Además de estos elementos habría que destacar el propio Zócalo, la Plaza de la Constitución, que es sede de los poderes y un punto de reunión que, a lo largo de los siglos, la sociedad ha sentido con justa razón como el corazón de la vida pública; el Palacio Nacional, que aunado a su valor histórico y arquitectónico presenta obras de artistas relevantes, como los murales de Diego Rivera, y que junto con el Antiguo Palacio del Ayuntamiento y el edificio de la Asamblea Legislativa, que se encuentran a pocos metros, aún albergan las actividades de gobierno; los templos, como el de San Fernando y el de San Hipólito, trascendieron su función original y siguen siendo lugares que reúnen retablos, obras de joyería y herrería de gran belleza, igual que el Antiguo Palacio del Arzobispado; el Palacio de Minería, el de Medicina, el de Correos o el de Bellas Artes nos hablan de una vitalidad prácticamente ininterrumpida, pues fueron construidos en distintas etapas históricas, desde los tiempos novohispanos hasta el siglo xx. Pues en la era moderna no deja de alimentarse la riqueza de la zona, como lo ejemplifican la construcción de la Torre Latinoamericana o los remozamientos de plazas como las de Garibaldi —un símbolo de la música mexicana a nivel mundial— y la Alameda Central, entre muchos otros proyectos de restauración que se han emprendido en los últimos años, con el propósito de conservar el esplendor propio de la zona.

Y este rasgo nos permite comprender que el Centro, además de todo su linaje histórico, tiene las puertas abiertas a la modernidad y es uno de sus motores.
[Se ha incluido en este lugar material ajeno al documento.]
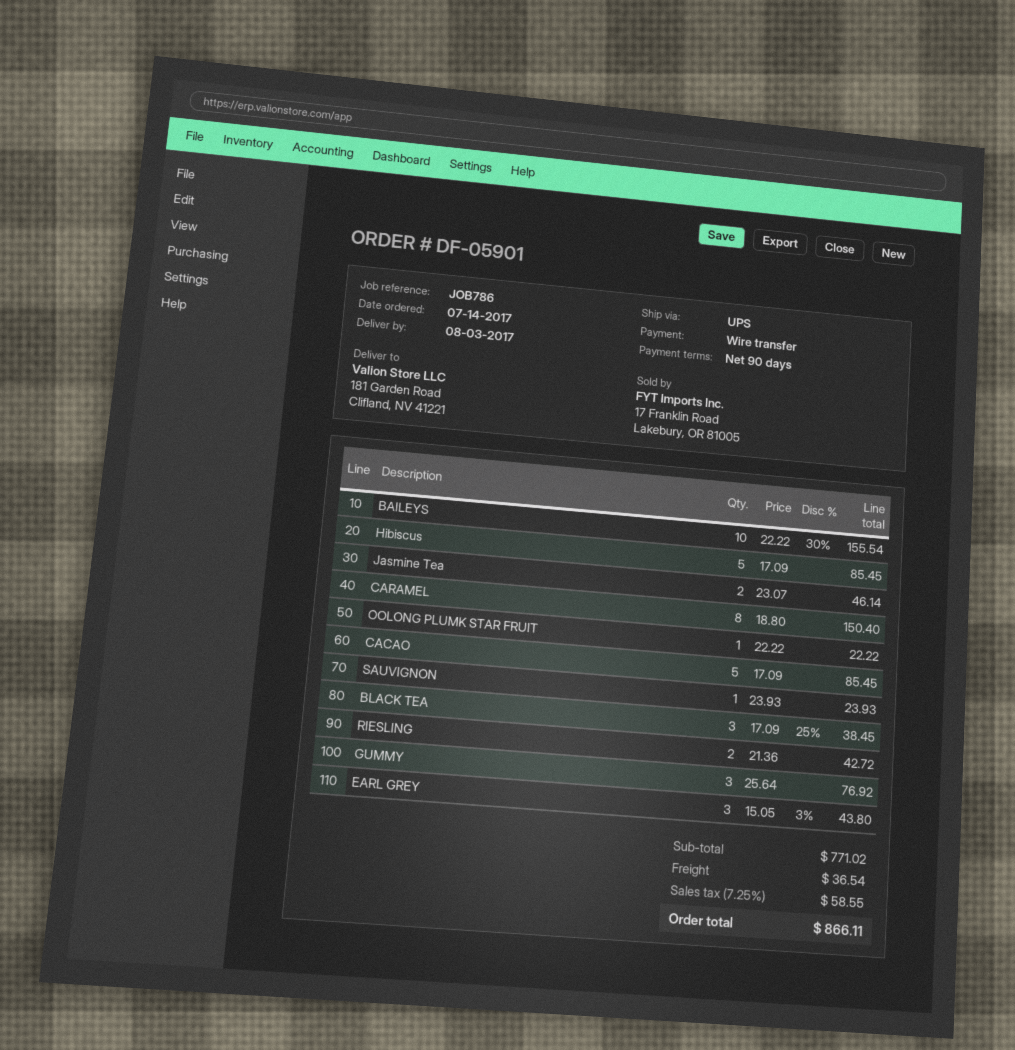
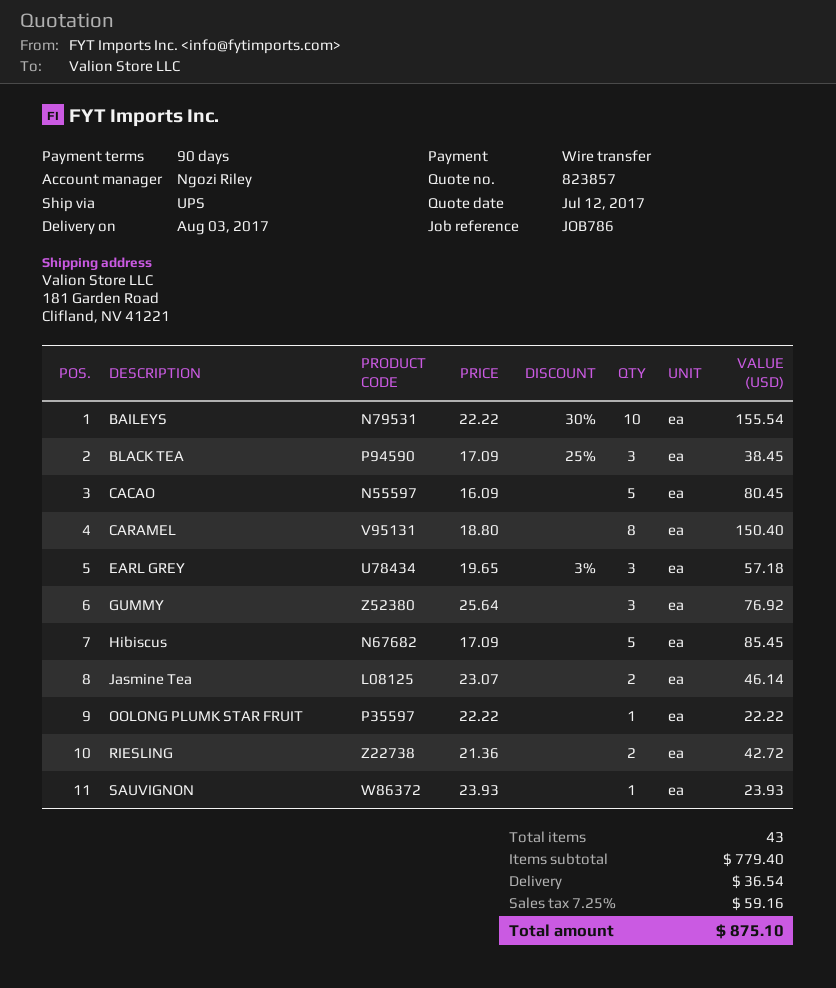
CACAO: 5 x 17.09 = 85.45 -> 5 x 16.09 = 80.45
EARL GREY: 3 x 15.05 - 3% = 43.80 -> 3 x 19.65 - 3% = 57.18
subtotal: 771.02 -> 779.40
tax: 7.25% = 58.55 -> 7.25% = 59.16
total: 866.11 -> 875.10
Este carácter dual está bien representado por sus numerosos e interesantes museos, donde destacan el Museo Nacional de Arte, el Museo de la Ciudad de México, el Antiguo Colegio de San Ildefonso o la Academia de San Carlos, junto con galerías, cafés y otros puntos de reunión donde se brinda espacio a las expresiones culturales contemporáneas.

La mejor manera de celebrar estas tres décadas de reconocimiento del Centro Histórico de la Ciudad de México como Patrimonio de la Humanidad es recorrerlo para seguir descubriendo todos los aspectos tan vastos que nos depara. Así que no hay más que salir y disfrutarlo. ¡Larga vida al Centro!